_TO DO_
Scan the records for the word "date". Report each line where it occurs.

_LISTED RECORDS_
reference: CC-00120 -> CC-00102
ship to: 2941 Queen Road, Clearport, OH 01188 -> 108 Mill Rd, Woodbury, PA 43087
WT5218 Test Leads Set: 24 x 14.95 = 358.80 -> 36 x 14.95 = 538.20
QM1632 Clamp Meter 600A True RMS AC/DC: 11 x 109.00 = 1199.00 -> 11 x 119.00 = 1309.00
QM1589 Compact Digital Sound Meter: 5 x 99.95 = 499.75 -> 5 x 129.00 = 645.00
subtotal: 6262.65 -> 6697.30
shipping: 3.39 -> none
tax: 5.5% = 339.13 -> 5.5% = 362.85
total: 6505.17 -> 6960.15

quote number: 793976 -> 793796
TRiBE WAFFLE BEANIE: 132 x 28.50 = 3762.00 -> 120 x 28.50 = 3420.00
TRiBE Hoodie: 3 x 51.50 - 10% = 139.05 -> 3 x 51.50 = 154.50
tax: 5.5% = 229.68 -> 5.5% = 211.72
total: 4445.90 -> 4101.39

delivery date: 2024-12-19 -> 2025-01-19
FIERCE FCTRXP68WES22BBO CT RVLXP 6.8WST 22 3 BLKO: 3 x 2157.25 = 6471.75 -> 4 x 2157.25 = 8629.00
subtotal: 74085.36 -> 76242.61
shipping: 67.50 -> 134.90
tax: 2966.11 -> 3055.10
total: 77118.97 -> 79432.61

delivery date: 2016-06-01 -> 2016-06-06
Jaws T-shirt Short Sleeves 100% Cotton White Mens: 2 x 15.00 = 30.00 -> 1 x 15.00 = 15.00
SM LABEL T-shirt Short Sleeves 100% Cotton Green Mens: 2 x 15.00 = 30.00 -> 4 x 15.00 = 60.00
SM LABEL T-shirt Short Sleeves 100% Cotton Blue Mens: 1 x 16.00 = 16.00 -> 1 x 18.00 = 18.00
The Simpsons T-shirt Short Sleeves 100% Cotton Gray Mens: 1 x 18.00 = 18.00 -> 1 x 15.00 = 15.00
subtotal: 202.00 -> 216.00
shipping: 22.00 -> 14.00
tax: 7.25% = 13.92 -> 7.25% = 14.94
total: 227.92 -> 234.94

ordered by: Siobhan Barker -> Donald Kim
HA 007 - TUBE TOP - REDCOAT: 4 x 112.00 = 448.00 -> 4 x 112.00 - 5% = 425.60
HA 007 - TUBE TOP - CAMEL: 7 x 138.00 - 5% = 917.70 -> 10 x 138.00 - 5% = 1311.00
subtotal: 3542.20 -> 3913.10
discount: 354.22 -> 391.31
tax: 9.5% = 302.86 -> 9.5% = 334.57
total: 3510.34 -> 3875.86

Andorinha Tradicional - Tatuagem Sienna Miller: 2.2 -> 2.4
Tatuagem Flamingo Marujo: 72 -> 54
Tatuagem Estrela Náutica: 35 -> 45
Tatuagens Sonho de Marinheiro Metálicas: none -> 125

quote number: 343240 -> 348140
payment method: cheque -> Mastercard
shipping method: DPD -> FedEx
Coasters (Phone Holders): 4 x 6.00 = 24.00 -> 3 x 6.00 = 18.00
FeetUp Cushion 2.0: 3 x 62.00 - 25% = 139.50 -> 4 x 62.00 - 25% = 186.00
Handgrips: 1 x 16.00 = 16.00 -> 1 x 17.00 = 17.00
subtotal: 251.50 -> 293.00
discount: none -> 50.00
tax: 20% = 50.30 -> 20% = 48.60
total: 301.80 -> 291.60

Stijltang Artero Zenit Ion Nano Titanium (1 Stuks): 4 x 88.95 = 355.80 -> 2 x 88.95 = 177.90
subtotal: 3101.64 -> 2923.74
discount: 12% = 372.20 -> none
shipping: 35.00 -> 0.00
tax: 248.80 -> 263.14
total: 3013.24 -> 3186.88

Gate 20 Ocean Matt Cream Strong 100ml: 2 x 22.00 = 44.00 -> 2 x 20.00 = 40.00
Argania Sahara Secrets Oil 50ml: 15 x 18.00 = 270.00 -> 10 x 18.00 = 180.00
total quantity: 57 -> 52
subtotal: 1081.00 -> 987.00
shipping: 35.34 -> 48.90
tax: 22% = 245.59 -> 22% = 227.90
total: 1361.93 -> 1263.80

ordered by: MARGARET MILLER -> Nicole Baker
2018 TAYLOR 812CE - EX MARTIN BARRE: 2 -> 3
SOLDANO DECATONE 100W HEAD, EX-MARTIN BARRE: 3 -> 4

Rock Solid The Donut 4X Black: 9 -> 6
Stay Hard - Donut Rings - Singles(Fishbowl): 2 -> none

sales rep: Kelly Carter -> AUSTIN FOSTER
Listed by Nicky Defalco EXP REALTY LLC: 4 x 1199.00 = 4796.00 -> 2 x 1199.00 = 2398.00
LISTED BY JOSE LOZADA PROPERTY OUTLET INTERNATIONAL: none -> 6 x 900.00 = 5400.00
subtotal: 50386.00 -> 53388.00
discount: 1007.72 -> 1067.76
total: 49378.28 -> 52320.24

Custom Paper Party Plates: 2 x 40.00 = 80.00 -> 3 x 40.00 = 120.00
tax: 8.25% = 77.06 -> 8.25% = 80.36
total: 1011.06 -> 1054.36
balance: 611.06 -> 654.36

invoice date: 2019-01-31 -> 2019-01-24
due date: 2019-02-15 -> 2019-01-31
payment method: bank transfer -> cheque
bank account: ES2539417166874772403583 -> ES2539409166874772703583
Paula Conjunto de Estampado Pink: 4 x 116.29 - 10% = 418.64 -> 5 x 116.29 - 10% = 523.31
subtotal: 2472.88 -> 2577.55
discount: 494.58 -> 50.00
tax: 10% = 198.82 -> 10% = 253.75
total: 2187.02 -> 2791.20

_YOUR SOLUTION_
delivery date: 2024-12-19 -> 2025-01-19
delivery date: 2016-06-01 -> 2016-06-06
invoice date: 2019-01-31 -> 2019-01-24
due date: 2019-02-15 -> 2019-01-31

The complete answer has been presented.